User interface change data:
================================
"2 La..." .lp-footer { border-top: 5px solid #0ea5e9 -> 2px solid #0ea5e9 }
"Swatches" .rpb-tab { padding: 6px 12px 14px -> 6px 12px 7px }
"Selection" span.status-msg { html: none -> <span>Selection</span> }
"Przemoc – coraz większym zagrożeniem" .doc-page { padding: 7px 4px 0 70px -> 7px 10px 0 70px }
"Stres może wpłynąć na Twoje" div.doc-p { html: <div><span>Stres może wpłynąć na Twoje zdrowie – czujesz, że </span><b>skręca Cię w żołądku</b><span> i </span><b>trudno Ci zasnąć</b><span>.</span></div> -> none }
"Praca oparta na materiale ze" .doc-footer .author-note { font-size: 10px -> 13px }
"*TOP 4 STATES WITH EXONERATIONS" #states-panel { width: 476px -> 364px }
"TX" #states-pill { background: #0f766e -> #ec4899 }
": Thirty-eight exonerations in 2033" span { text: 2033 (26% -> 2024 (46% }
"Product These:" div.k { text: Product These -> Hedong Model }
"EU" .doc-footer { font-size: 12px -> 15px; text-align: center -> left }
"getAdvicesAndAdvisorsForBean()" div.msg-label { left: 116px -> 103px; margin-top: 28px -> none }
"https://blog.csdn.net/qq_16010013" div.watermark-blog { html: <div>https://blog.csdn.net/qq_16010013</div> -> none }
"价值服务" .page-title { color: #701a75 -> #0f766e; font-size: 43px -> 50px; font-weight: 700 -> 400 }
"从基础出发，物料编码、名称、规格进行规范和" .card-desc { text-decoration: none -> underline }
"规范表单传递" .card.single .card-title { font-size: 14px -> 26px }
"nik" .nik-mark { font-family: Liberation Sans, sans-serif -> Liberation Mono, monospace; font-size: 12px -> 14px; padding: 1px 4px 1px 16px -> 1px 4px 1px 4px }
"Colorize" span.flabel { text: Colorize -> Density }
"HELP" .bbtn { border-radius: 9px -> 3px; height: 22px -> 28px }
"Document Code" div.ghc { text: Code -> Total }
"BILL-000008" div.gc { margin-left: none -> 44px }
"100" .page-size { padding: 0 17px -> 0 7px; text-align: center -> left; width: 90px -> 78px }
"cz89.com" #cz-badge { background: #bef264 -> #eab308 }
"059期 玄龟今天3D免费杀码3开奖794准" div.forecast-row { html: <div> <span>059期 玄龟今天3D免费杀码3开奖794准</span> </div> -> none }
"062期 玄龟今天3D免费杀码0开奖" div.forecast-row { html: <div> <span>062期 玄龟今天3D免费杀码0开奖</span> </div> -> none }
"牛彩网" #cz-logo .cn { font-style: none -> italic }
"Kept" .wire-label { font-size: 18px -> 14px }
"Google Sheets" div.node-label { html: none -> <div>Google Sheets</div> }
================================
About this task → Look through the data and gather every line with the string "text" in it.

Output →
": Thirty-eight exonerations in 2033" span { text: 2033 (26% -> 2024 (46% }
"Product These:" div.k { text: Product These -> Hedong Model }
"EU" .doc-footer { font-size: 12px -> 15px; text-align: center -> left }
"从基础出发，物料编码、名称、规格进行规范和" .card-desc { text-decoration: none -> underline }
"Colorize" span.flabel { text: Colorize -> Density }
"Document Code" div.ghc { text: Code -> Total }
"100" .page-size { padding: 0 17px -> 0 7px; text-align: center -> left; width: 90px -> 78px }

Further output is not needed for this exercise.